Test coverage helps but does not fix this. You can have 100% line coverage on accountLiquidity() and still ship a mantissa bug, because the bug is not in the code, it is in the agreement between this function and another function the audit didn't read.

The mitigation is structural: when reviewing a Compound V2 fork, treat accountLiquidity() as an integration test for the rest of the system. If you understand every term in the math, you understand the protocol. If you don't, you don't.

Related questions

What is accountLiquidity() in Compound V2? The single solvency-check function in the Comptroller contract. It takes an account address and returns how much additional borrow capacity the account has, or how much it is underwater. Every borrow, redeem, transfer, and liquidation call routes through it.

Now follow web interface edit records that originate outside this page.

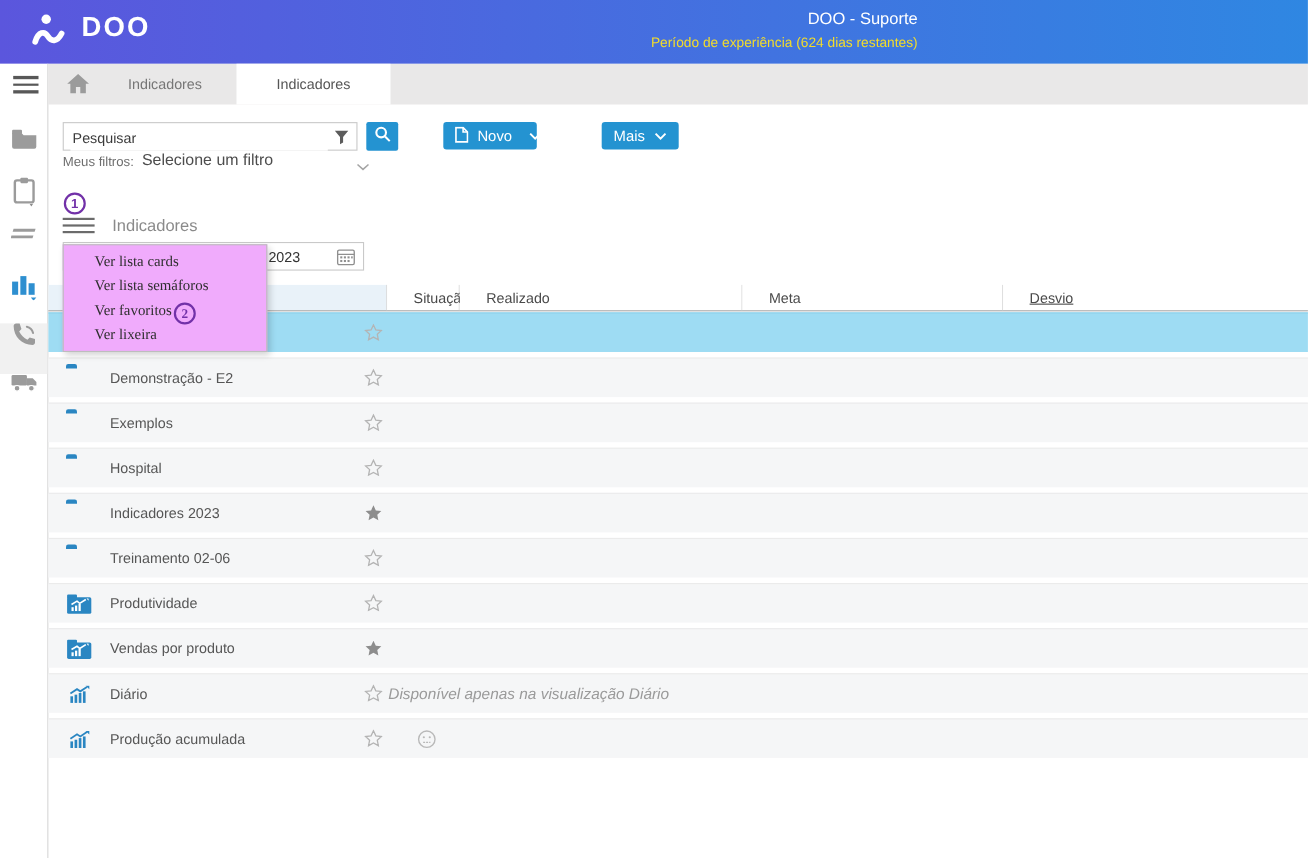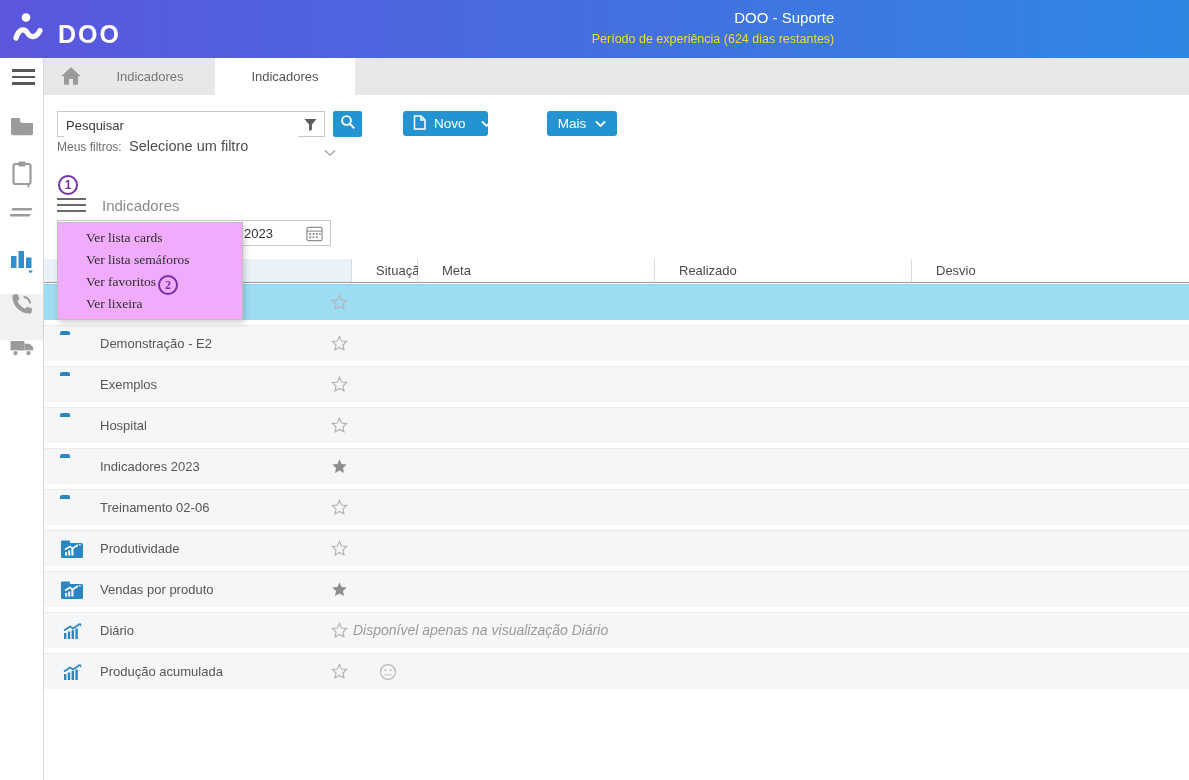--- a/index.html
+++ b/index.html
@@ -10,7 +10,7 @@
   
   .topbar{left:0;top:0;width:1189px;height:58px;
           background:linear-gradient(90deg,var(--gradient_left,#5b56dd),var(--gradient_right,#2f87e2));}
-  .logo{left:12px;top:11px;display:flex;align-items:flex-end;gap:10px;}
+  .logo{left:28px;top:11px;display:flex;align-items:flex-start;gap:10px;}
   .logo-text{color:#fff;font-size:25px;font-weight:bold;letter-spacing:2px;}
   .hdr-center{left:713px;top:9px;transform:translateX(-50%);text-align:right;white-space:nowrap;}
   .hdr-title{color:#fff;font-size:15px;}

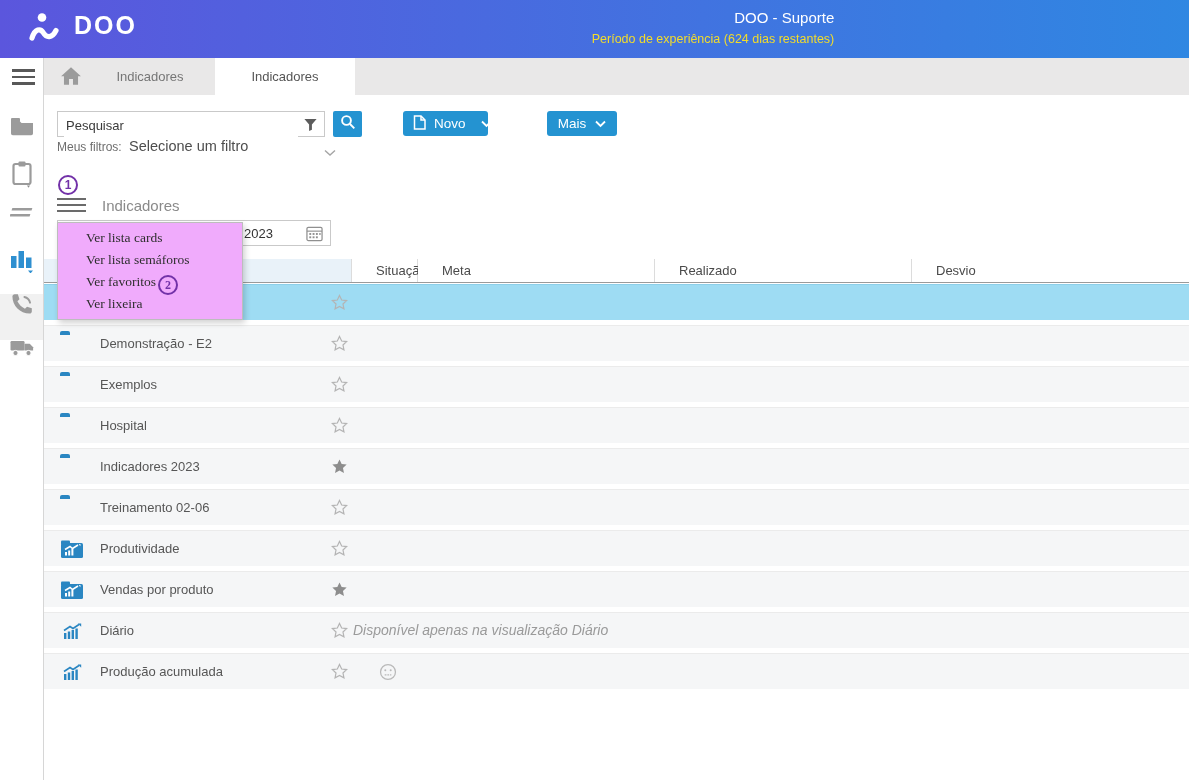--- a/index.html
+++ b/index.html
@@ -274,8 +274,8 @@
 <div class="abs thead">
     <div class="th" style="width: 308px;"></div>
     <div class="th" style="width: 66px;">Situação</div>
+    <div class="th" style="width: 257px;">Realizado</div>
     <div class="th" style="width: 237px;">Meta</div>
-    <div class="th" style="width: 257px;">Realizado</div>
     <div class="th" style="width: 277px;">Desvio</div>
   </div>
 <div>

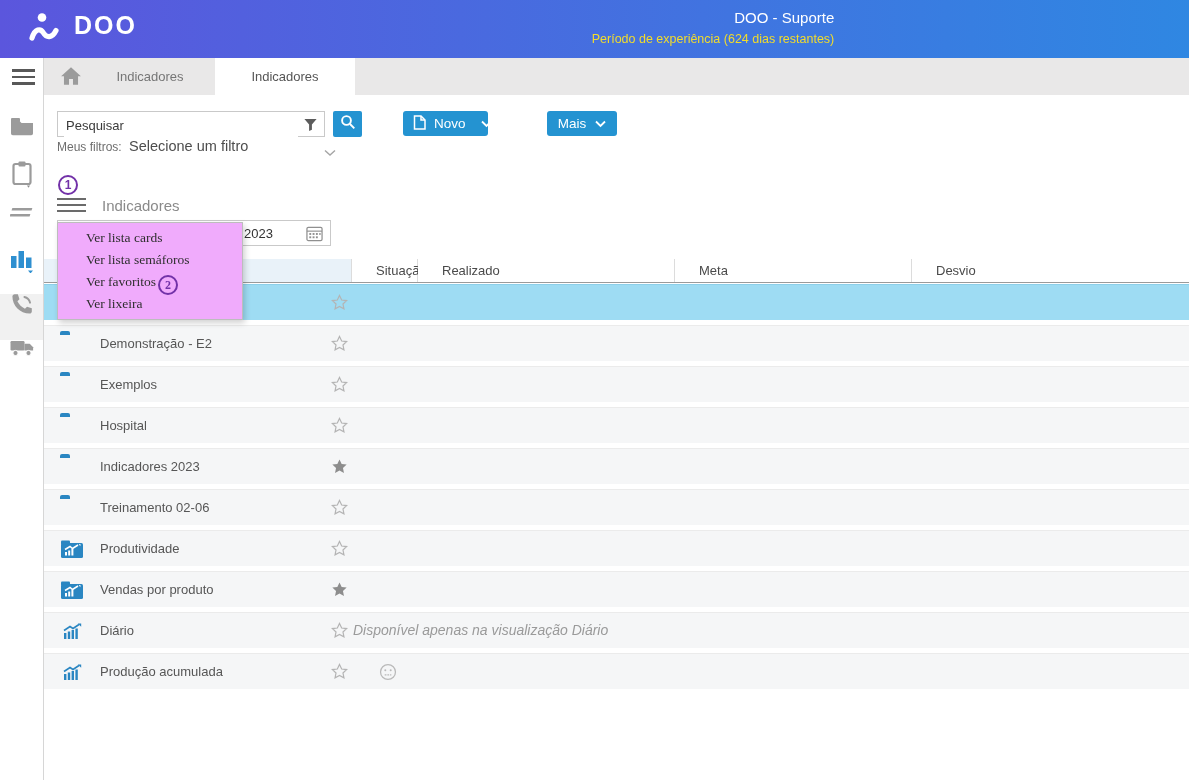--- a/index.html
+++ b/index.html
@@ -68,7 +68,7 @@
   .th{height:100%;box-sizing:border-box;border-right:1px solid #dcdcdc;font-size:13px;color:#4a4a4a;
       display:flex;align-items:center;padding-left:24px;background:#fff;}
   .th:first-child{background:#e9f2f9;}
-  .th:last-child{border-right:0;}
+  .th:last-child{border-right:0;text-decoration:underline;}
 
   .row{position:absolute;left:44px;width:1145px;height:36px;background:#f5f6f7;border-top:1px solid #ebebeb;box-sizing:border-box;}
   .row.selected{background:var(--selected_row,#9edcf3);border-top:1px solid #8ccfe9;}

Why does it touch the oracle directly? Because solvency is denominated in a unit (typically USD-scaled) that requires converting both collateral and debt out of their native token units. The oracle provides the conversion factor.

Can accountLiquidity() be view-only? In canonical Compound it reads from exchangeRateStored() and borrowBalanceStored(), which are view-only but possibly stale. The non-stale variants (exchangeRateCurrent(), borrowBalanceCurrent()) trigger accrueInterest() and are not view. Forks sometimes mix the two without thinking through the staleness implications.

Is this also true for Compound V3? No. V3 uses a single-borrow-asset architecture and a different solvency formula. This article is V2-specific.

Where to see it in the source

The canonical implementation is in Comptroller.sol::getHypotheticalAccountLiquidityInternal(), which getAccountLiquidity() and the various entry-point hooks call into. In the Zealynx Academy Compound V2 module, you implement it yourself in section 10. The test suite forces you to handle every one of the five bug classes above before it lets you pass.

That is the correct way to learn this function: implement it, get every test red, and turn each red test green by understanding what it is testing for. After that, you stop forgetting the mantissa shift.